--- Exercise goal ---
What lines below hold the string "ffffff"? Copy them all.
[Material provided — start]
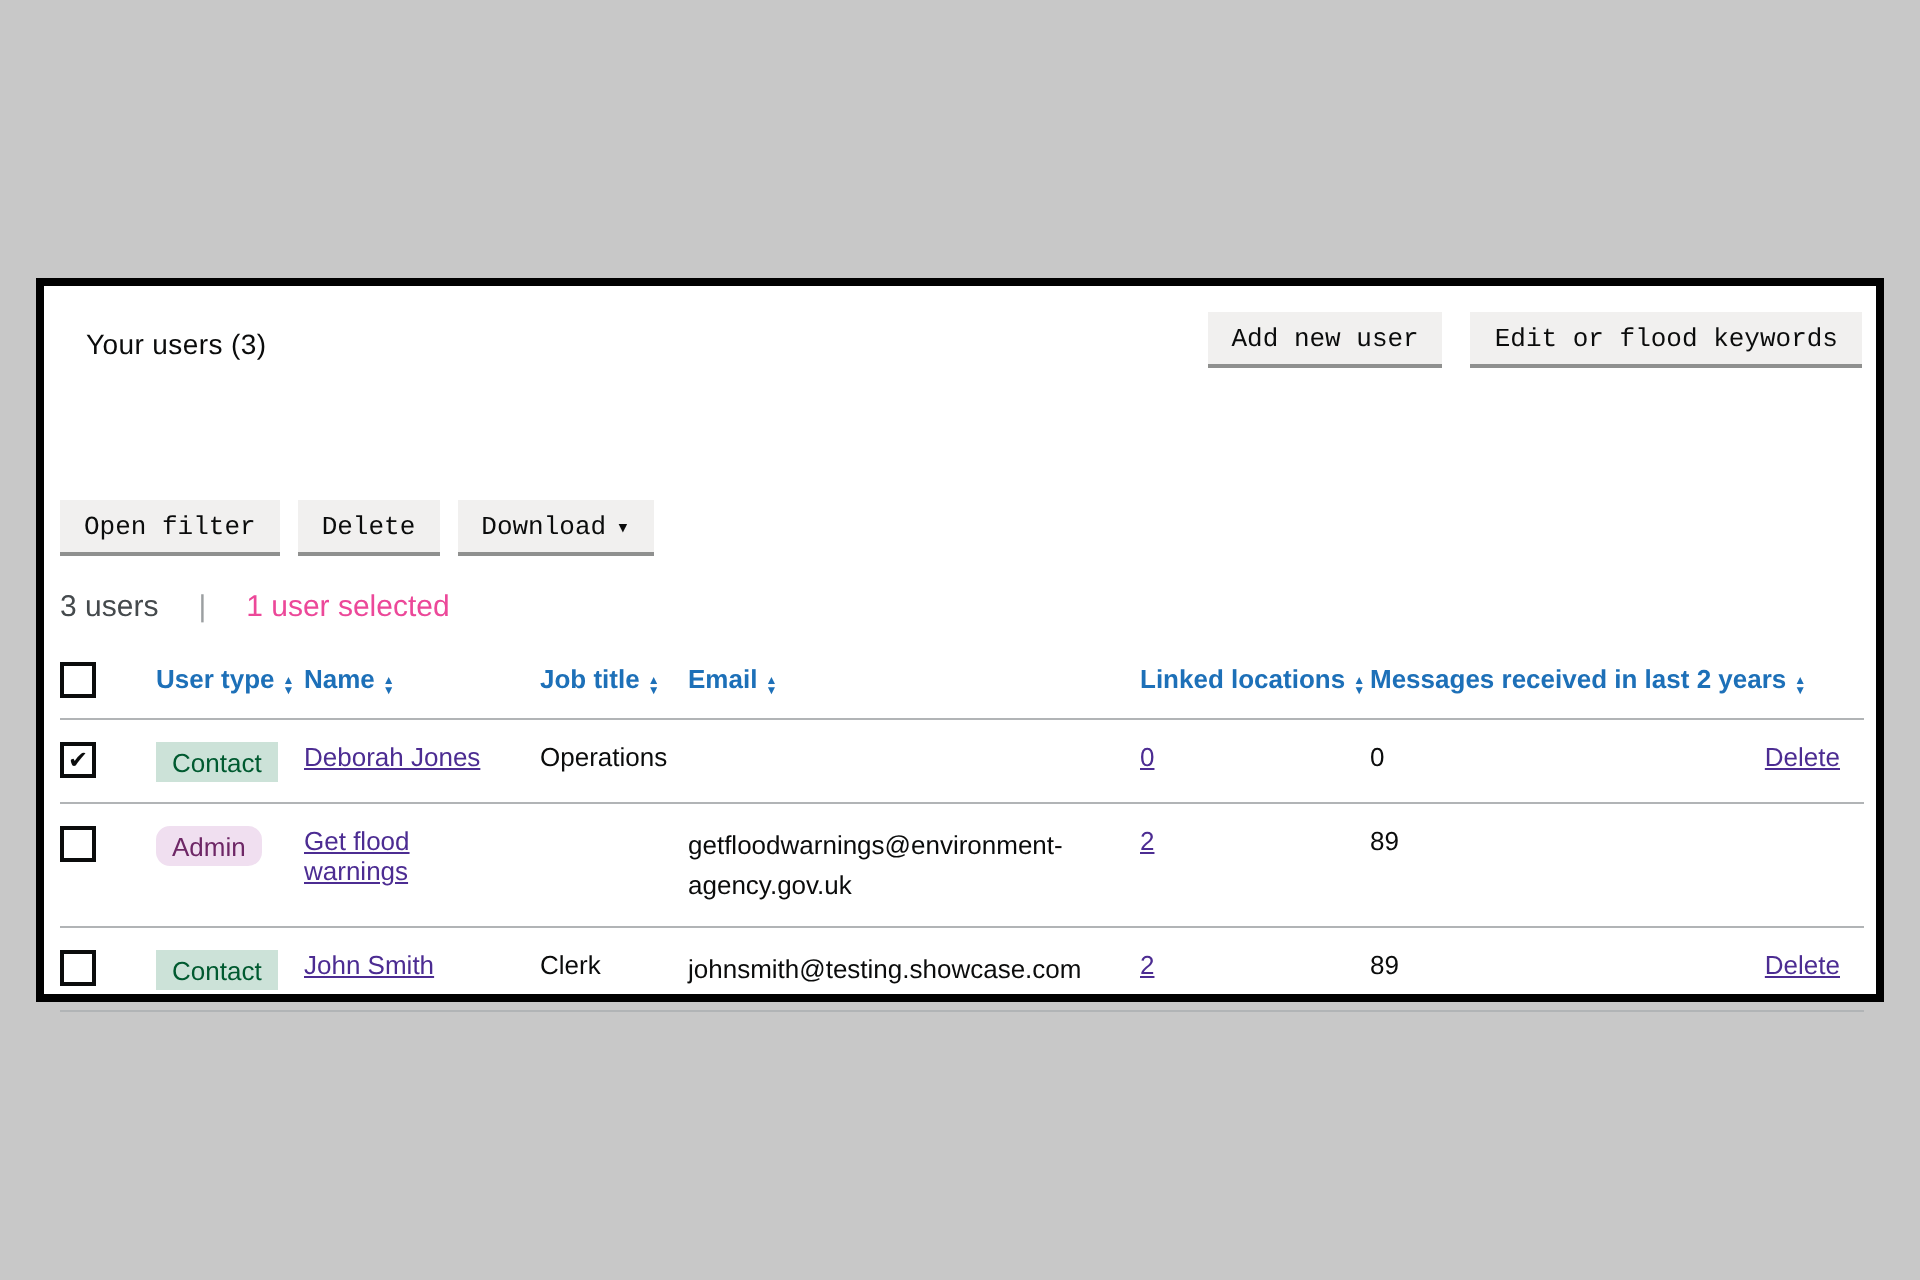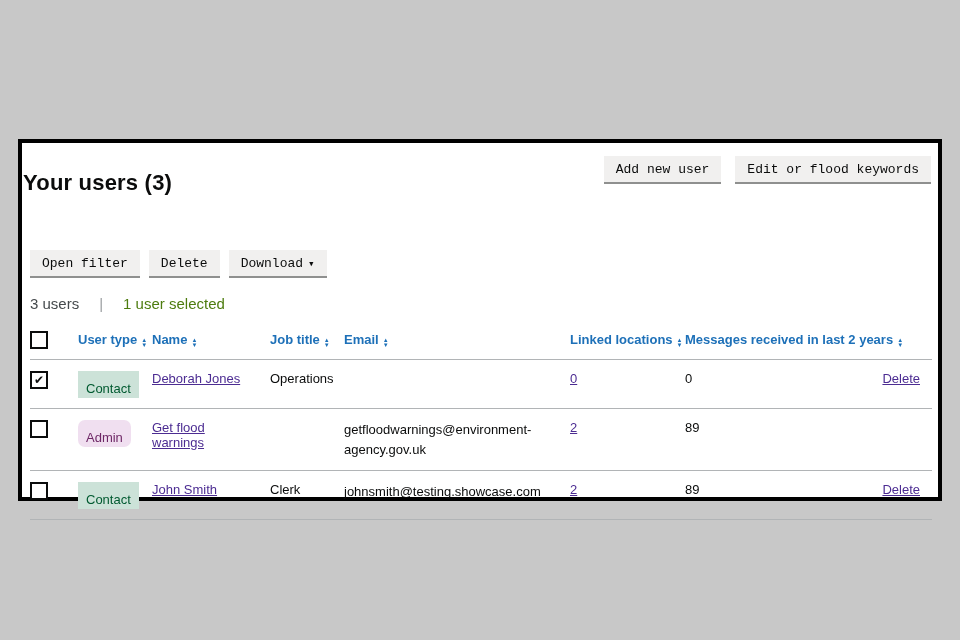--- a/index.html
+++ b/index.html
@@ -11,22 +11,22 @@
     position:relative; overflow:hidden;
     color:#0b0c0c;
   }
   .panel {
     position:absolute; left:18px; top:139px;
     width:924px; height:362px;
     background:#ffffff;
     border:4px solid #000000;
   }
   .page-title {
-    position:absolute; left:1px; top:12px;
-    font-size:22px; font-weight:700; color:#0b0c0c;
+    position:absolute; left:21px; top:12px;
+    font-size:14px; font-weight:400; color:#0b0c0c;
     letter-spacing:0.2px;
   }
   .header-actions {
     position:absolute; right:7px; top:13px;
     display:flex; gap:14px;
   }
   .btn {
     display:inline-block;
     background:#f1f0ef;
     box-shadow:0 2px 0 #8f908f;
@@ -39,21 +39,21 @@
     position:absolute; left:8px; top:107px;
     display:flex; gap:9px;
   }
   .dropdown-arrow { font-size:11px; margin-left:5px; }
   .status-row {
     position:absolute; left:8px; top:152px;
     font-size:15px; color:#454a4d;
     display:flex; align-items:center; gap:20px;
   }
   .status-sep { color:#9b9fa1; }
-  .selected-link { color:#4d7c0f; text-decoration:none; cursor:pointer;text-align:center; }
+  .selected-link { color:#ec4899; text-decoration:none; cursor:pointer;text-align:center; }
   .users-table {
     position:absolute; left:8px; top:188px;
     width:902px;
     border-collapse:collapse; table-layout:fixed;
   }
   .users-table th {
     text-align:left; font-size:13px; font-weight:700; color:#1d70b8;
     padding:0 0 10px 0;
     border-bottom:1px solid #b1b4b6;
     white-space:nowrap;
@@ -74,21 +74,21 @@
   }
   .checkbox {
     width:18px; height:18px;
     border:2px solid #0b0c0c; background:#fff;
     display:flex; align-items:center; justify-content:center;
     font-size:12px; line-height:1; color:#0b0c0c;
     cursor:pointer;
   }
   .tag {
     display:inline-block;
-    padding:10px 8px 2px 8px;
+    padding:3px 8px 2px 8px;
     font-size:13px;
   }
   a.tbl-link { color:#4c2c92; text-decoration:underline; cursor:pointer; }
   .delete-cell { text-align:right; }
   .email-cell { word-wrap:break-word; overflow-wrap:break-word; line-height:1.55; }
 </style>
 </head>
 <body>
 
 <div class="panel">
[Material provided — finish]
[Material provided — start]
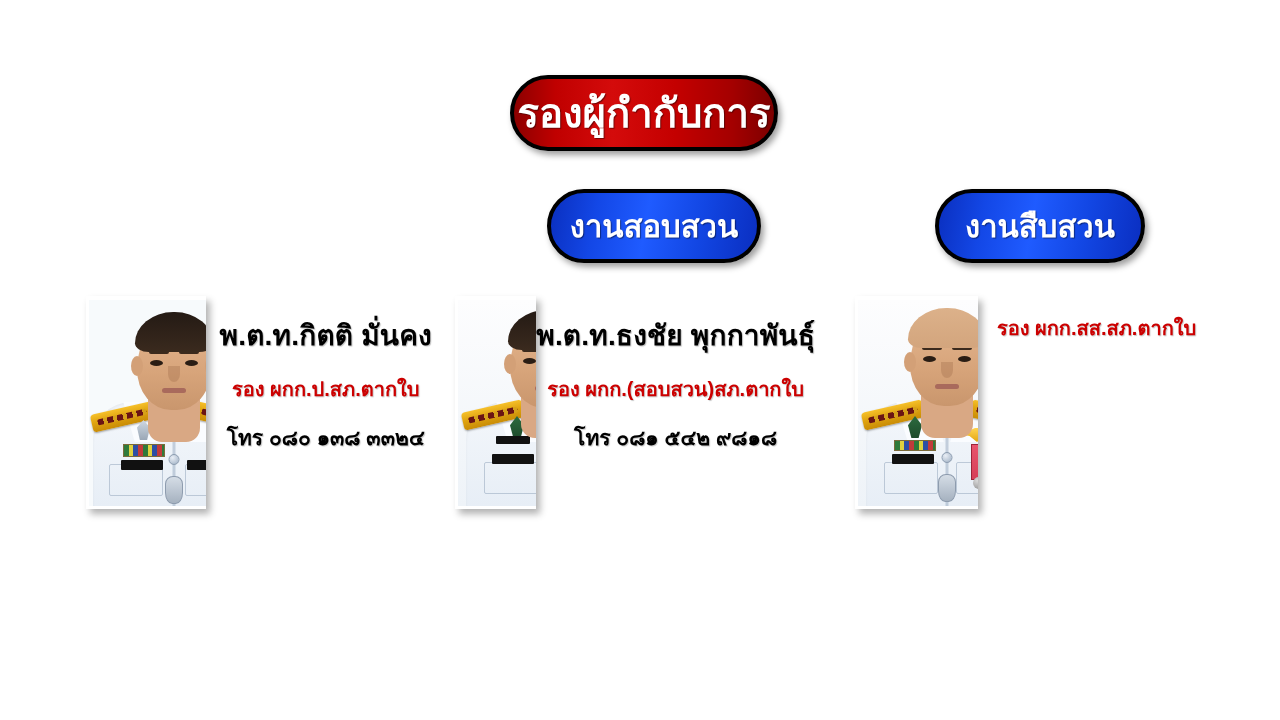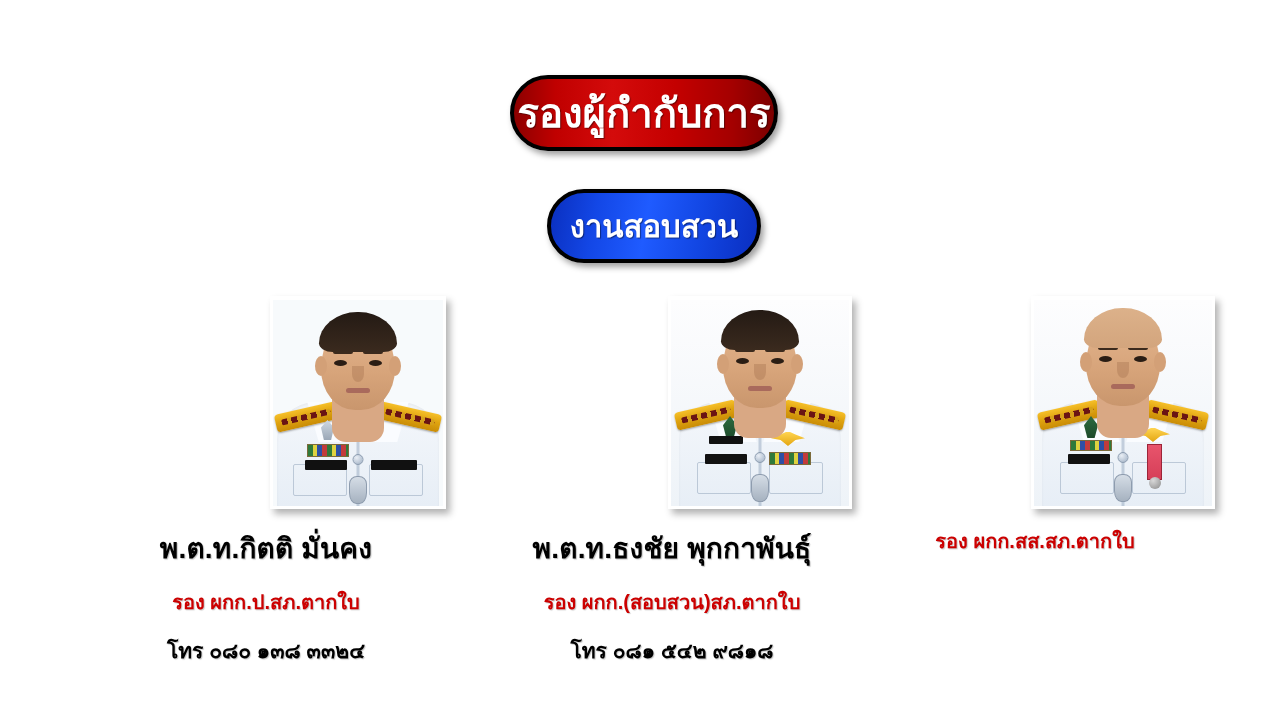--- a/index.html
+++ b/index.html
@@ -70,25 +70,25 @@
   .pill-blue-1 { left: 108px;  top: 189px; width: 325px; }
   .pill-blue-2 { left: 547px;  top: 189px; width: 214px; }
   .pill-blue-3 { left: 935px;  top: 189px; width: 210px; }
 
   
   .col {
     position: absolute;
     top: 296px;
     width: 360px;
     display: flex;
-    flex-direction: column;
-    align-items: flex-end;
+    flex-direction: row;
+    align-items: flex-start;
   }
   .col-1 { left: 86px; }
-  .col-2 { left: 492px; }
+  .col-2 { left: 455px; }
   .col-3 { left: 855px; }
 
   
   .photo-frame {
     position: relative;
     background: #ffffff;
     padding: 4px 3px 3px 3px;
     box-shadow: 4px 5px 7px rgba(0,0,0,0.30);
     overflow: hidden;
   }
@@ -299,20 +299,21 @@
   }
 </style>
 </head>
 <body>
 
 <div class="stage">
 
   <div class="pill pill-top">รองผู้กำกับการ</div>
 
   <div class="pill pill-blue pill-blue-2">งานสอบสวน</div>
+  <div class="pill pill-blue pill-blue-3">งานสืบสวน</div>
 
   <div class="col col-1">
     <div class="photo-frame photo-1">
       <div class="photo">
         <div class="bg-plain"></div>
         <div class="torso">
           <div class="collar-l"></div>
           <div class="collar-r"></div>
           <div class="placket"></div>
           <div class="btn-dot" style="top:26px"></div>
[Material provided — finish]
--- Task response ---
     background:#ffffff;
     background: #ffffff;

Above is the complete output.